Liputan6.com, Garut - Muncang atau biji kemiri tidak hanya digunakan sebagai pelengkap bumbu masakan. Di Garut, biji kemiri yang memiliki tingkat kekerasan yang berbeda dijadikan bahan aduan yang terkenal dengan sebutan adu muncang. Namun, permainan tradisional itu justru dijadikan ajang judi.
Pada Selasa, 16 Januari 2018, polisi merazia judi adu muncang di Kecamatan Karangpawitan, Garut, Jawa Barat. Nahasnya, razia itu harus menelan satu korban jiwa.

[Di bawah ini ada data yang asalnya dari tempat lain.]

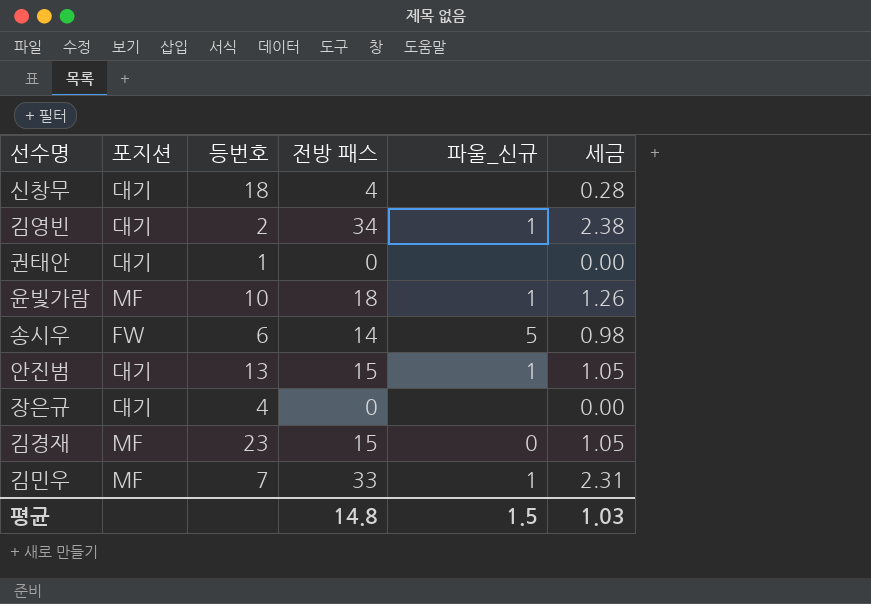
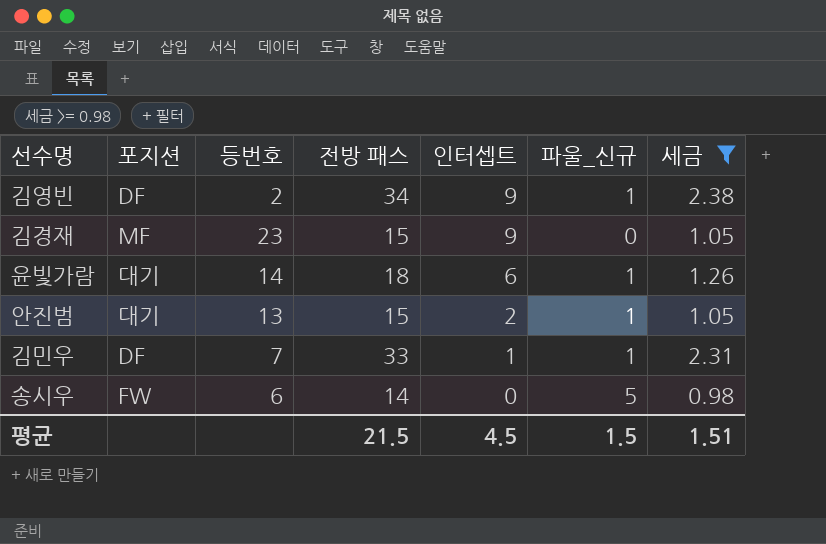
filter: none -> 세금 >= 0.98
row order: none -> 인터셉트 descending
column 인터셉트 | position: none -> 5
김영빈 | 포지션: 대기 -> DF
윤빛가람 | 포지션: MF -> 대기
윤빛가람 | 등번호: 10 -> 14
김민우 | 포지션: MF -> DF
평균 | 전방 패스: 14.8 -> 21.5
평균 | 세금: 1.03 -> 1.51

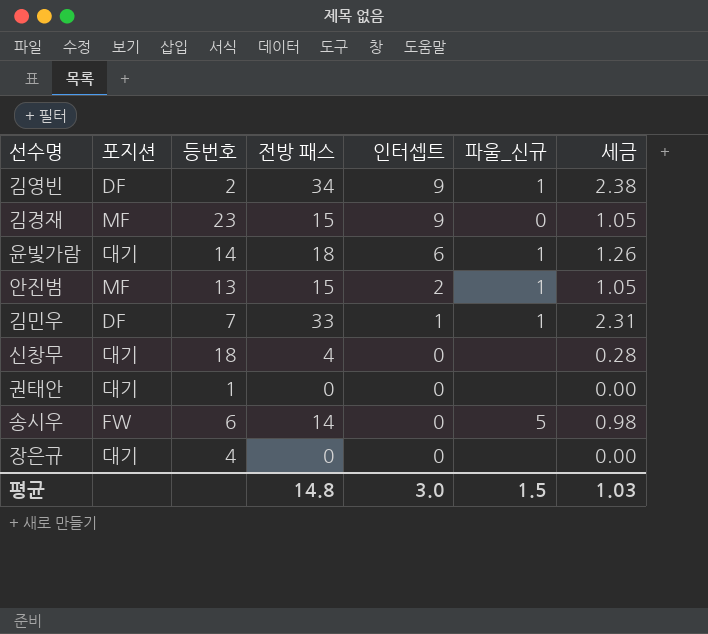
filter: 세금 >= 0.98 -> none
안진범 | 포지션: 대기 -> MF
평균 | 전방 패스: 21.5 -> 14.8
평균 | 인터셉트: 4.5 -> 3.0
평균 | 세금: 1.51 -> 1.03

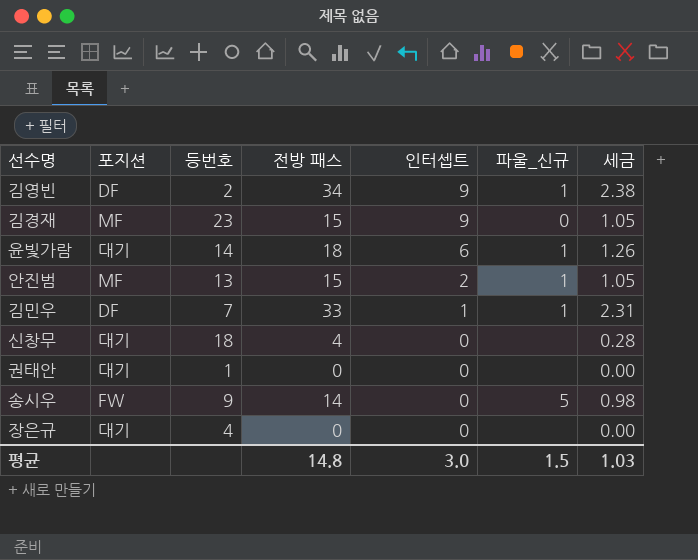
송시우 | 등번호: 6 -> 9

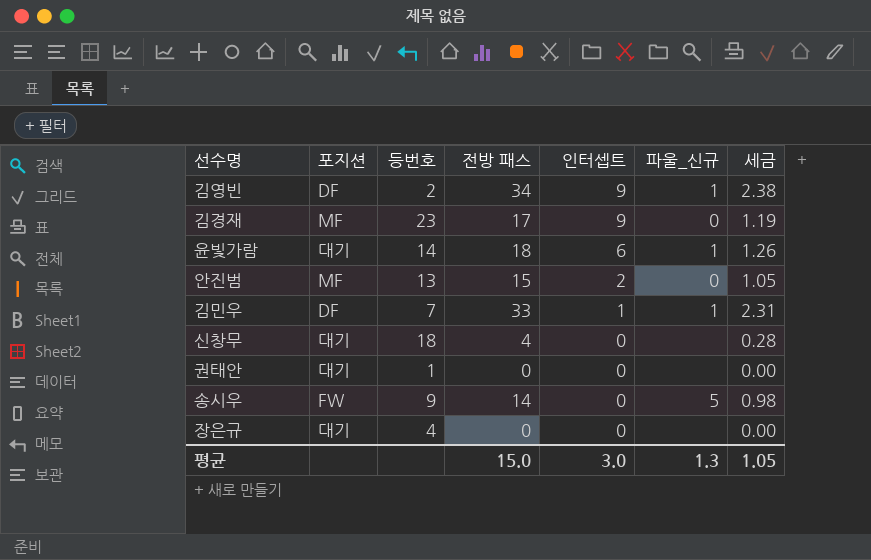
김경재 | 전방 패스: 15 -> 17
김경재 | 세금: 1.05 -> 1.19
안진범 | 파울_신규: 1 -> 0
평균 | 전방 패스: 14.8 -> 15.0
평균 | 파울_신규: 1.5 -> 1.3
평균 | 세금: 1.03 -> 1.05

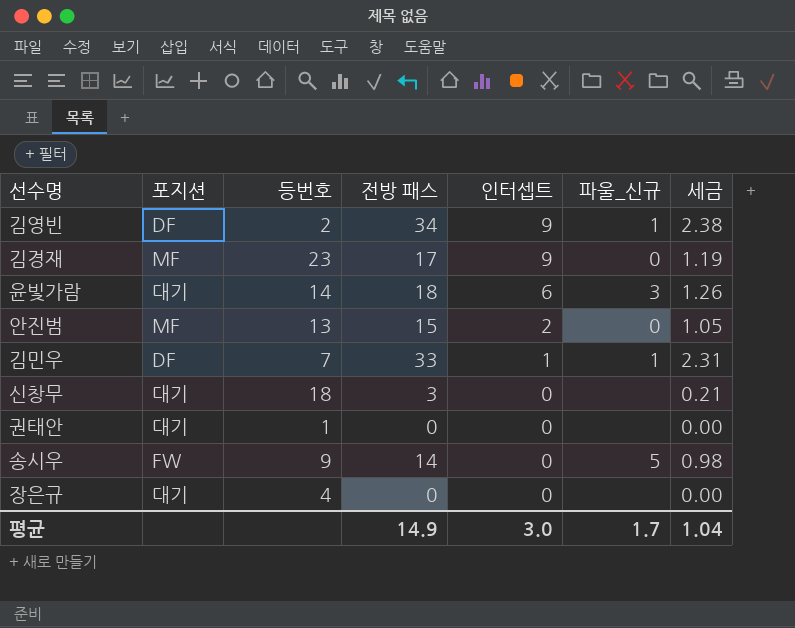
윤빛가람 | 파울_신규: 1 -> 3
신창무 | 전방 패스: 4 -> 3
신창무 | 세금: 0.28 -> 0.21
평균 | 전방 패스: 15.0 -> 14.9
평균 | 파울_신규: 1.3 -> 1.7
평균 | 세금: 1.05 -> 1.04

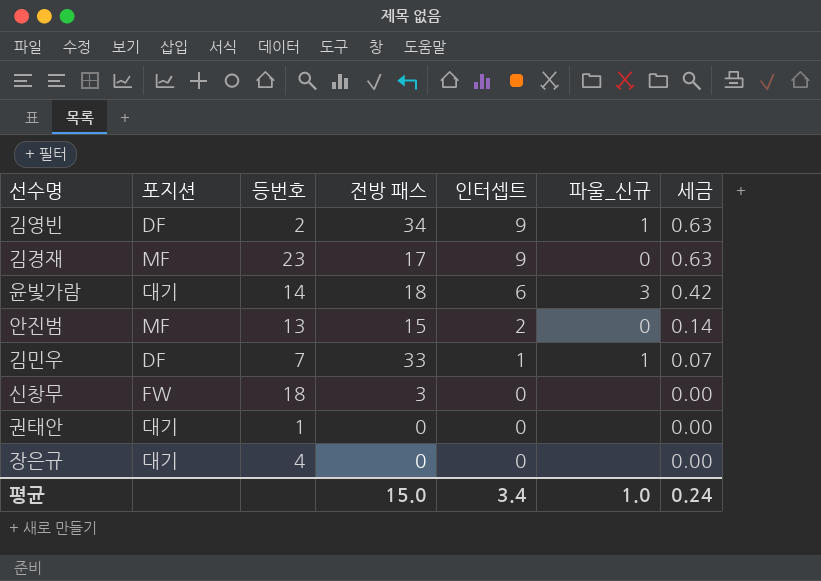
column 세금 | formula: [전방 패스] * 0.07 -> [인터셉트] * 0.07
row 송시우: FW | 9 | 14 | 0 | 5 | 0.98 -> none
신창무 | 포지션: 대기 -> FW
평균 | 전방 패스: 14.9 -> 15.0
평균 | 인터셉트: 3.0 -> 3.4
평균 | 파울_신규: 1.7 -> 1.0
평균 | 세금: 1.04 -> 0.24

Asep Saepudin (31), warga Kampung Padesan, Desa Karangpawitan, RT 02/RW 09, Kecamatan Karangpawitan, Garut, tewas setelah timah panas petugas kepolisian menerjang dada sebelah kanannya.
Advertisement
"Saya melihat sendiri dari kaca rumah saat korban jatuh," ujar Asep Bagja (14), salah satu saksi sekaligus keluarga korban, saat ditemui Liputan6.com, Rabu (17/1/2018).
Baca Juga
Menurut Asep, kejadian penembakan yang menimpa iparnya itu berlangsung sekitar pukul 22.00 WIB. Saat itu, korban yang baru pulang dari Sindangpalay berhenti sejenak di depan rumahnya yang kebetulan tengah digelar adu muncang.
"Saya yakin korban tidak ikut ngadu (adu) muncang, sebab dia orang baik. Lagian tidak punya muncang, dia bilang mau lihat sebentar," kata Asep.
Ketika beberapa petugas polisi menyergap kerumunan, suasana judi adu muncang menjadi riuh. Peserta yang kebanyakan berasal dari luar kampung itu langsung lari tunggang-langgang berusaha menyelamatkan diri.
"Mereka yang ngadu muncang (biji kemiri) langsung pada kabur. Nah rencananya, Asep (korban) mau masuk rumah, sebab ini kan rumahnya," ujar dia, sambil menunjukkan rumah dia yang tepat berada di lokasi adu muncang.
Kondisi Korban
Asep Bagja mengaku saat proses penggerebekan berlangsung, terdengar tiga kali letusan senjata api dimuntahkan petugas sebagai tembakan peringatan agar peserta adu muncang tidak melarikan diri. Namun, bukannya diam, mereka tetap berhamburan melarikan diri.
"Mungkin saat itu polisi menduga Asep (korban) pelakunya dan menembaknya, padahal bukan. (Hanya) sebab rumahnya persis dekat lokasi adu muncang," kata dia.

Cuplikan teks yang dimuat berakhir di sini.